- [TRY IT]
In the listing below, locate the line containing "그럴 필요가 없습니다." and the line containing "지원하기에 가능한 것입니다.". Output both of them and every line between, exactly as written, and nothing more.
*** RECORDS PROVIDED ***
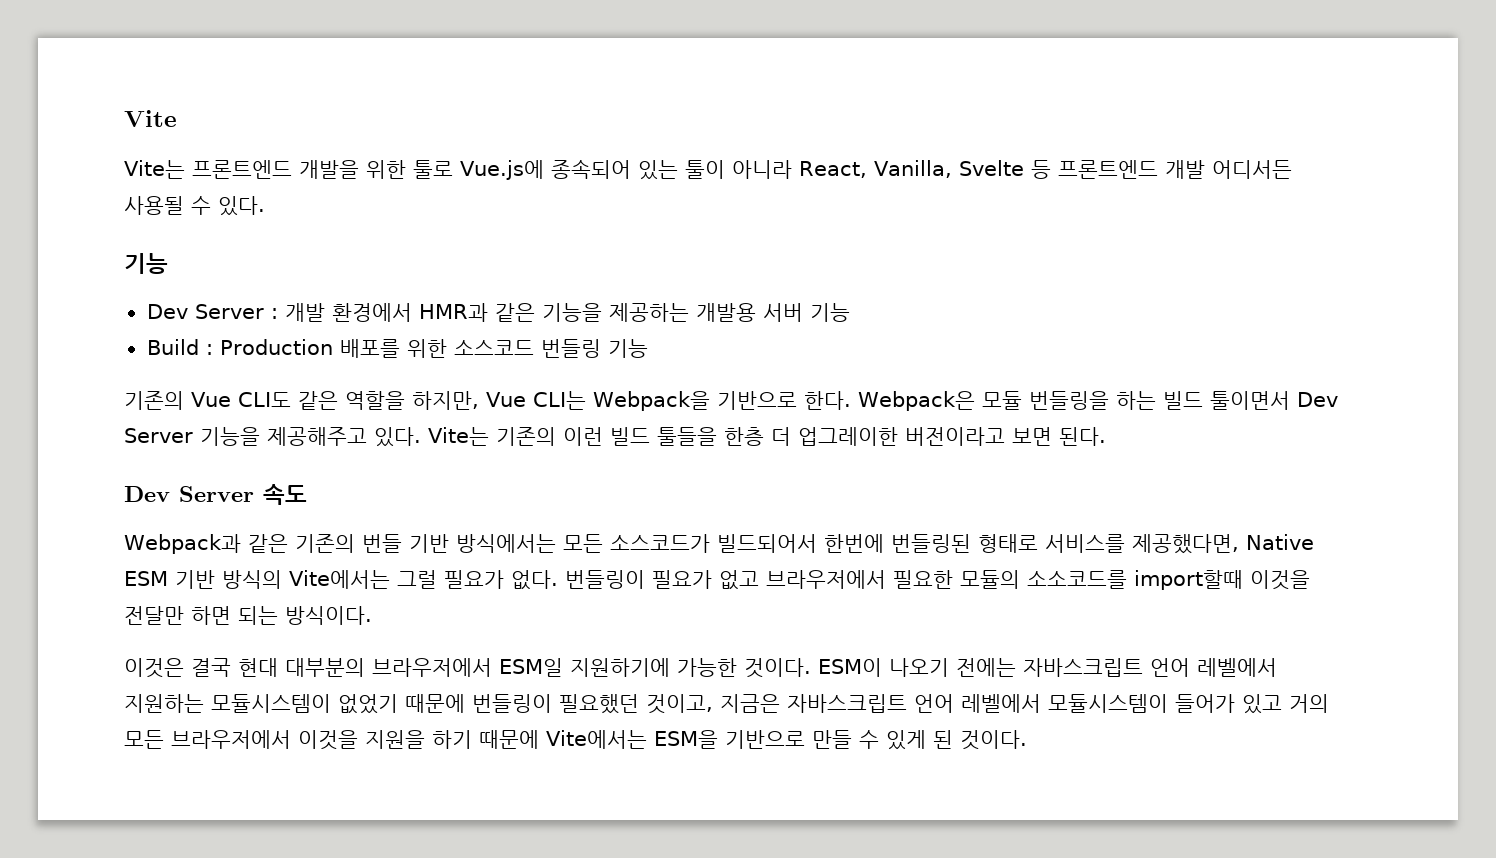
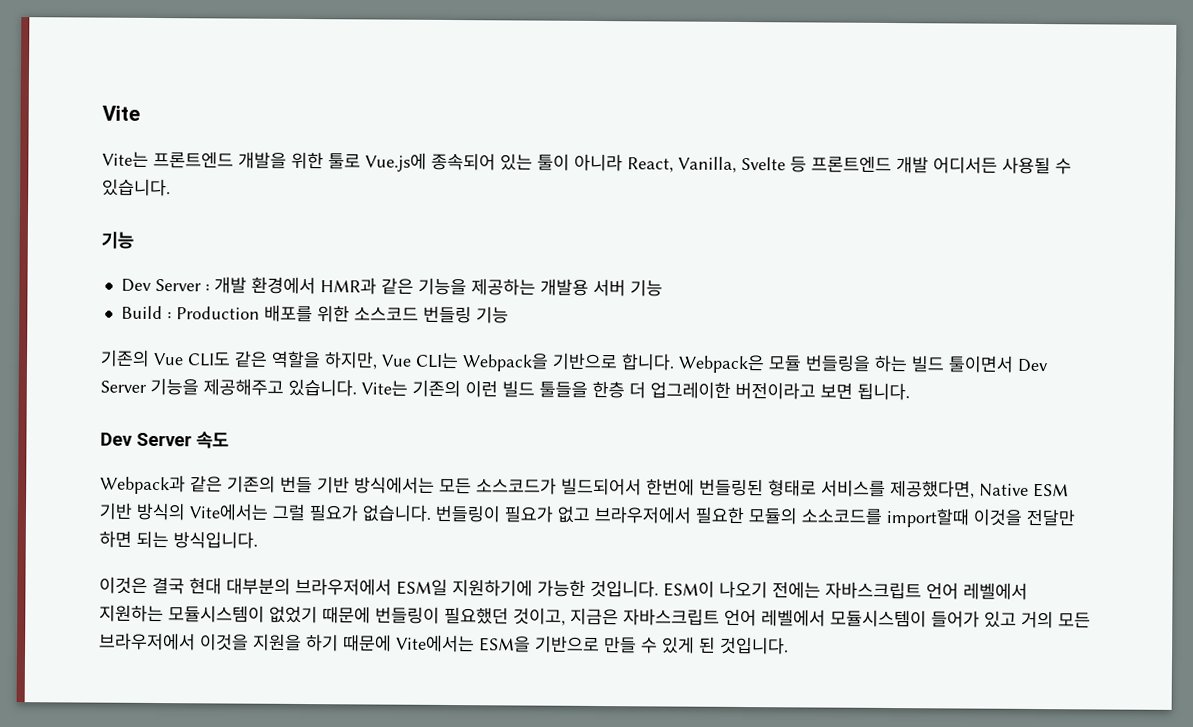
- Vite는 프론트엔드 개발을 위한 툴로 Vue.js에 종속되어 있는 툴이 아니라 React, Vanilla, Svelte 등 프론트엔드 개발 어디서든 사용될 수 있다.
+ Vite는 프론트엔드 개발을 위한 툴로 Vue.js에 종속되어 있는 툴이 아니라 React, Vanilla, Svelte 등 프론트엔드 개발 어디서든 사용될 수 있습니다.
- 기존의 Vue CLI도 같은 역할을 하지만, Vue CLI는 Webpack을 기반으로 한다.
+ 기존의 Vue CLI도 같은 역할을 하지만, Vue CLI는 Webpack을 기반으로 합니다.
- Webpack은 모듈 번들링을 하는 빌드 툴이면서 Dev Server 기능을 제공해주고 있다.
+ Webpack은 모듈 번들링을 하는 빌드 툴이면서 Dev Server 기능을 제공해주고 있습니다.
- Vite는 기존의 이런 빌드 툴들을 한층 더 업그레이한 버전이라고 보면 된다.
+ Vite는 기존의 이런 빌드 툴들을 한층 더 업그레이한 버전이라고 보면 됩니다.
- Webpack과 같은 기존의 번들 기반 방식에서는 모든 소스코드가 빌드되어서 한번에 번들링된 형태로 서비스를 제공했다면, Native ESM 기반 방식의 Vite에서는 그럴 필요가 없다.
+ Webpack과 같은 기존의 번들 기반 방식에서는 모든 소스코드가 빌드되어서 한번에 번들링된 형태로 서비스를 제공했다면, Native ESM 기반 방식의 Vite에서는 그럴 필요가 없습니다.
- 번들링이 필요가 없고 브라우저에서 필요한 모듈의 소소코드를 import할때 이것을 전달만 하면 되는 방식이다.
+ 번들링이 필요가 없고 브라우저에서 필요한 모듈의 소소코드를 import할때 이것을 전달만 하면 되는 방식입니다.
- 이것은 결국 현대 대부분의 브라우저에서 ESM일 지원하기에 가능한 것이다.
+ 이것은 결국 현대 대부분의 브라우저에서 ESM일 지원하기에 가능한 것입니다.
- ESM이 나오기 전에는 자바스크립트 언어 레벨에서 지원하는 모듈시스템이 없었기 때문에 번들링이 필요했던 것이고, 지금은 자바스크립트 언어 레벨에서 모듈시스템이 들어가 있고 거의 모든 브라우저에서 이것을 지원을 하기 때문에 Vite에서는 ESM을 기반으로 만들 수 있게 된 것이다.
+ ESM이 나오기 전에는 자바스크립트 언어 레벨에서 지원하는 모듈시스템이 없었기 때문에 번들링이 필요했던 것이고, 지금은 자바스크립트 언어 레벨에서 모듈시스템이 들어가 있고 거의 모든 브라우저에서 이것을 지원을 하기 때문에 Vite에서는 ESM을 기반으로 만들 수 있게 된 것입니다.

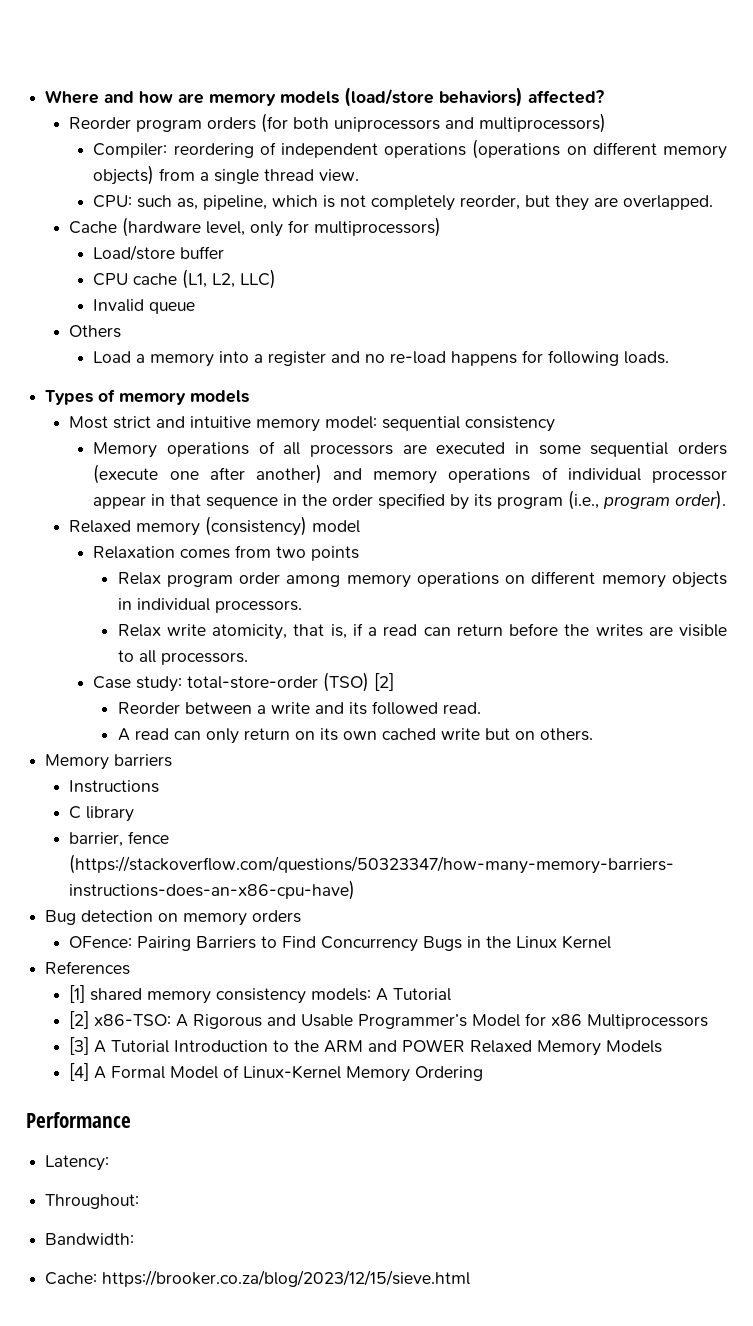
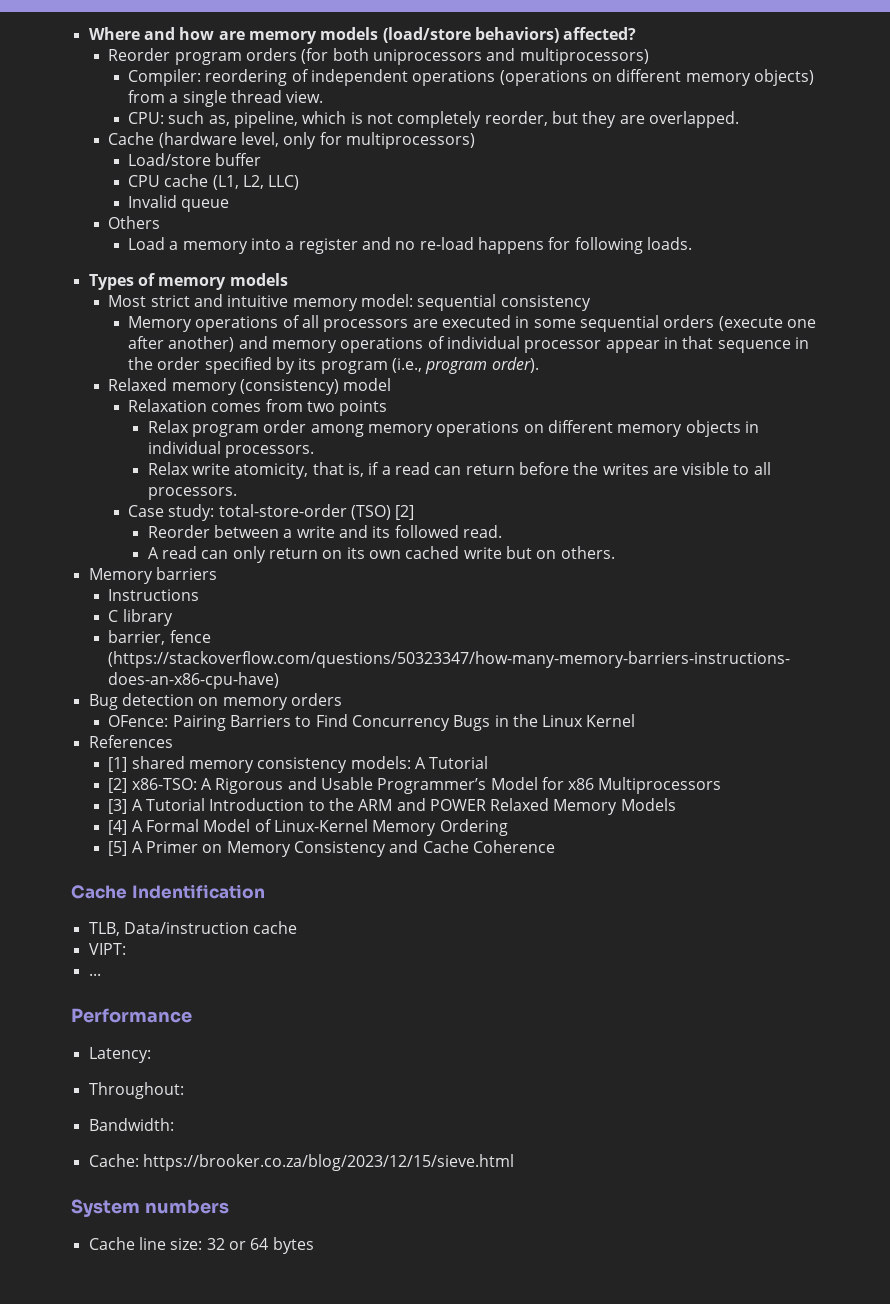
+ [5] A Primer on Memory Consistency and Cache Coherence
+ Cache Indentification
+ TLB, Data/instruction cache
+ VIPT:
+ ...
+ System numbers
+ Cache line size: 32 or 64 bytes

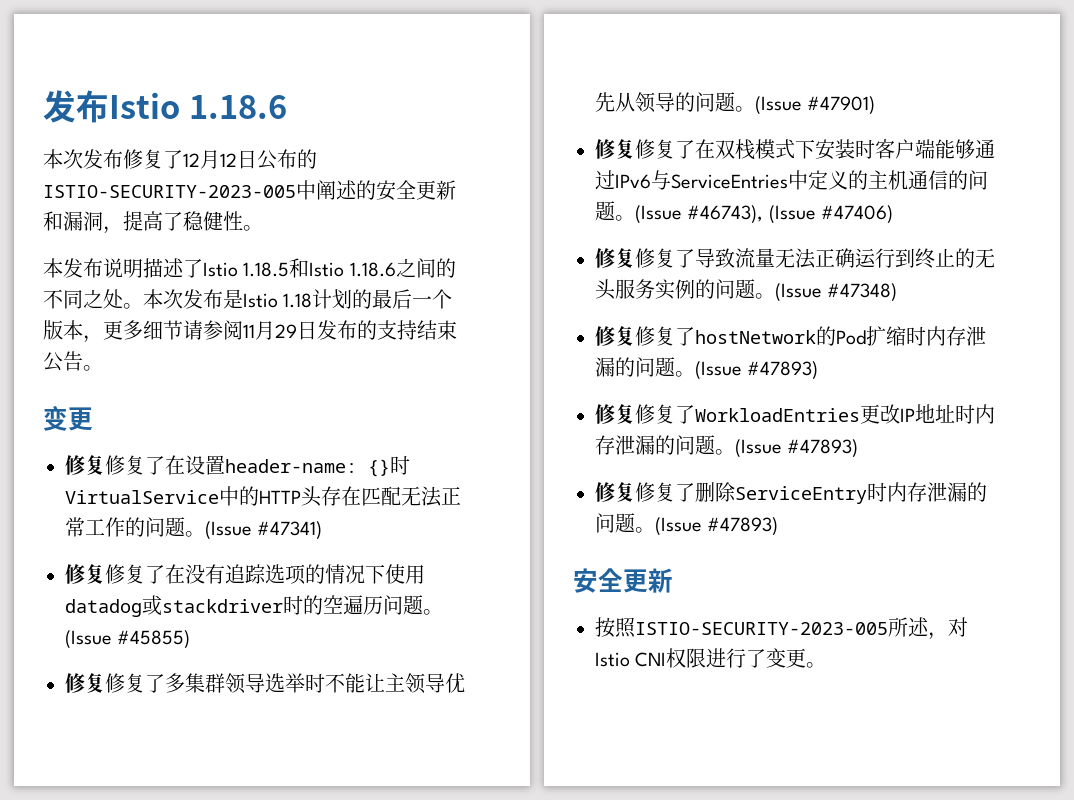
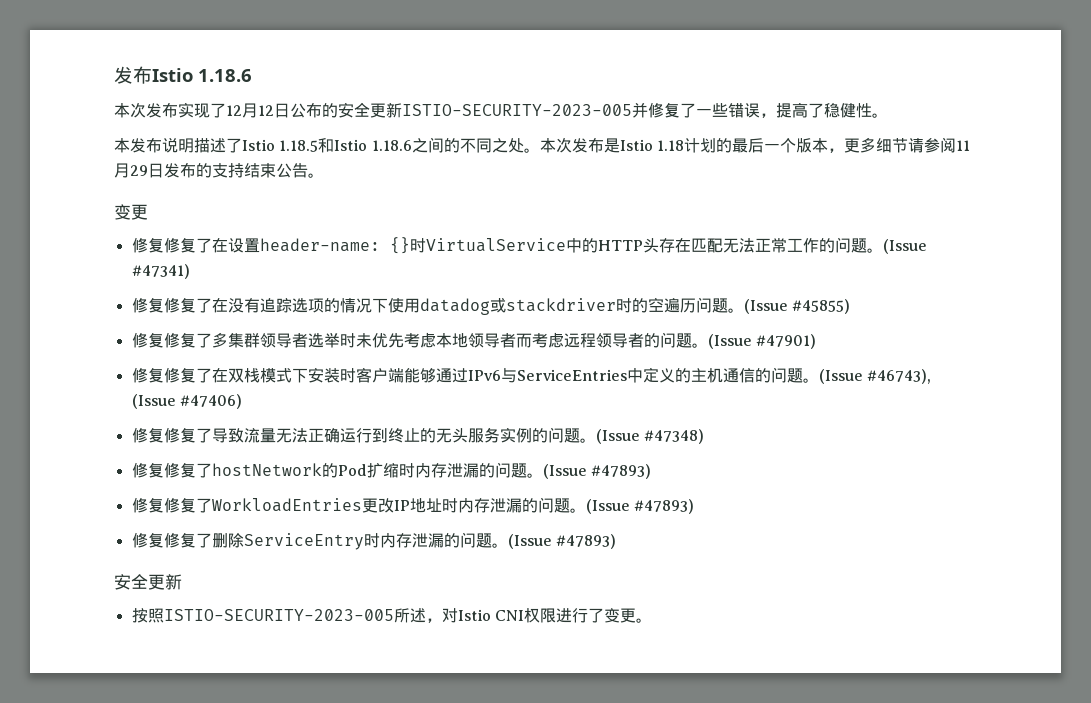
- 本次发布修复了12月12日公布的ISTIO-SECURITY-2023-005中阐述的安全更新和漏洞，提高了稳健性。
+ 本次发布实现了12月12日公布的安全更新ISTIO-SECURITY-2023-005并修复了一些错误，提高了稳健性。
- 修复修复了多集群领导选举时不能让主领导优先从领导的问题。
+ 修复修复了多集群领导者选举时未优先考虑本地领导者而考虑远程领导者的问题。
*** End of RECORDS PROVIDED ***
- [EXPECTED OUTPUT]
+ Webpack과 같은 기존의 번들 기반 방식에서는 모든 소스코드가 빌드되어서 한번에 번들링된 형태로 서비스를 제공했다면, Native ESM 기반 방식의 Vite에서는 그럴 필요가 없습니다.
- 번들링이 필요가 없고 브라우저에서 필요한 모듈의 소소코드를 import할때 이것을 전달만 하면 되는 방식이다.
+ 번들링이 필요가 없고 브라우저에서 필요한 모듈의 소소코드를 import할때 이것을 전달만 하면 되는 방식입니다.
- 이것은 결국 현대 대부분의 브라우저에서 ESM일 지원하기에 가능한 것이다.
+ 이것은 결국 현대 대부분의 브라우저에서 ESM일 지원하기에 가능한 것입니다.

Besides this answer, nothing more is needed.